● Information

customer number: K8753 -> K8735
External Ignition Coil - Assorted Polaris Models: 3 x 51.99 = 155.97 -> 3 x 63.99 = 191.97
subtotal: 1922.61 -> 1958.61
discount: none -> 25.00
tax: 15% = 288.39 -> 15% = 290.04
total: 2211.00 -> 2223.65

● The problem
Could you output exactly the lines from the one containing "subtotal: 1922.61 -> 1958.61" to the end of the entries above, both included, and no others?

● Exercise response
subtotal: 1922.61 -> 1958.61
discount: none -> 25.00
tax: 15% = 288.39 -> 15% = 290.04
total: 2211.00 -> 2223.65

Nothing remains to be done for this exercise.